From 1868 until 1870, Palatine Immanuel Lutheran Church parishioners held services there, until they purchased a building where the church is located today at Colfax and Plum Grove Road.
Kuebler’s barbershop was stationed in the back of the building from 1874 until at least 1900. The Masons sold the building to Charles Rappolt in 1905. Rappolt ran a bakery on the second floor.
Dick’s Tavern was opened in the early 1930s after Dick Sanford purchased the building. Around 1934, an unknown gunman entered the bar and shot Sanford’s daughter Alice, a piano player named Ed Batterman, and then turned the gun on himself.

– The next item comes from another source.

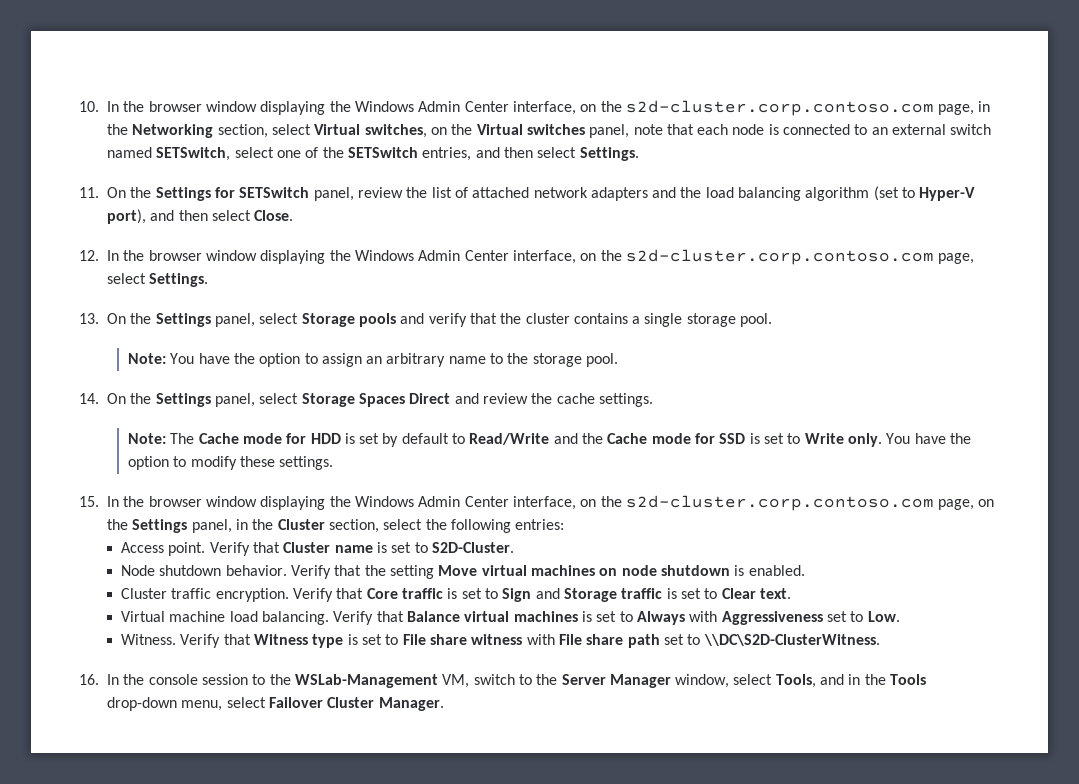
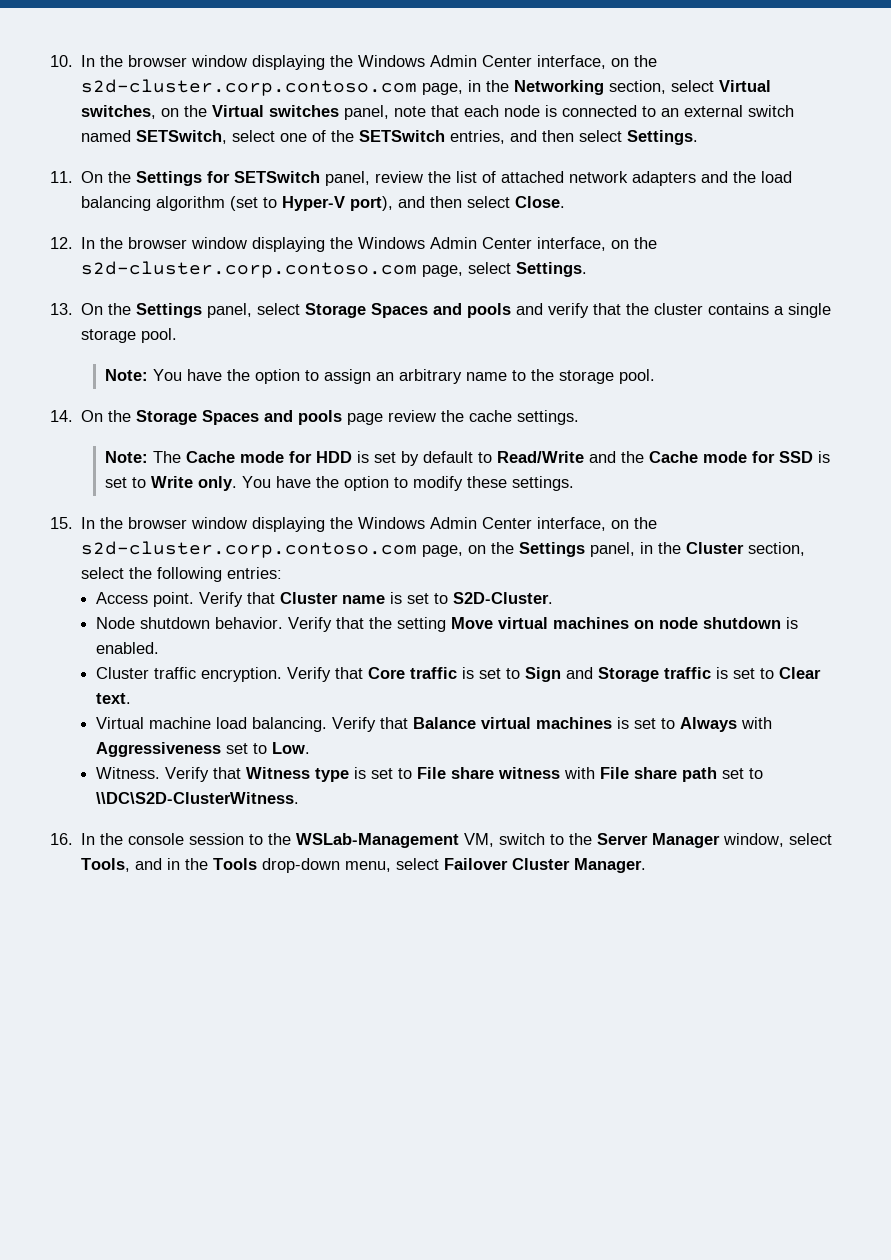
(355, 320) none -> [371,303,463,318] Spaces and
[155,393,479,407] Settings panel, select Storage Spaces Direct and -> [136,410,384,425] Storage Spaces and pools page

Batterman and the gunman both died. Alice sustained a gunshot wound to the head and lived out her days in a nursing home; she reportedly was unable to speak or communicate with others. A motive for the shootings never was determined.
The building was bought in 1954 by Everett MacCrea and Al Zwirblis, who opened Mac & Al’s Corner Tap. In April 1962, MacCrea and his wife, Louise, were in the bar at closing time when Ronald Martin, who was in the establishment earlier that night, came back and started shooting.
Louise was shot three times but none of the injuries were life-threatening. MacCrea was shot in the head and died on the bar floor. Martin was convicted of murder, and the motive was determined to be theft. A check from the cash register was found in his possession.
In 1975, the Bellanca family opened Lamplighter Inn Tavern and Grille. Initially, they thought about naming the establishment after the owners but decided to take into account the lengthy history of the building and its place in the early beginnings of Palatine.
That history includes the village’s purchase of 12 street lamps in 1871, and the hiring of lamplighters at 50 cents a night to make sure the growing area was properly lit.
One of those lamps was set directly in front of where Lamplighter Inn stands today.
“Our goal is to honor the history and tradition of this building in the community while always being family-friendly,” said Lisa Bellanca, co-owner with her husband, Frank.
Historic pictures dating back to the late 1800s fill the rooms and halls of the building.
Information in this article was provided through interviews with Marilyn Pedersen, George S. Clayson House Museum coordinator and Lisa Bellanca, owner of Lamplighter Inn; and through the publications Then & Now: Palatine, Illinois and the Palatine Centennial Book Edition Updated.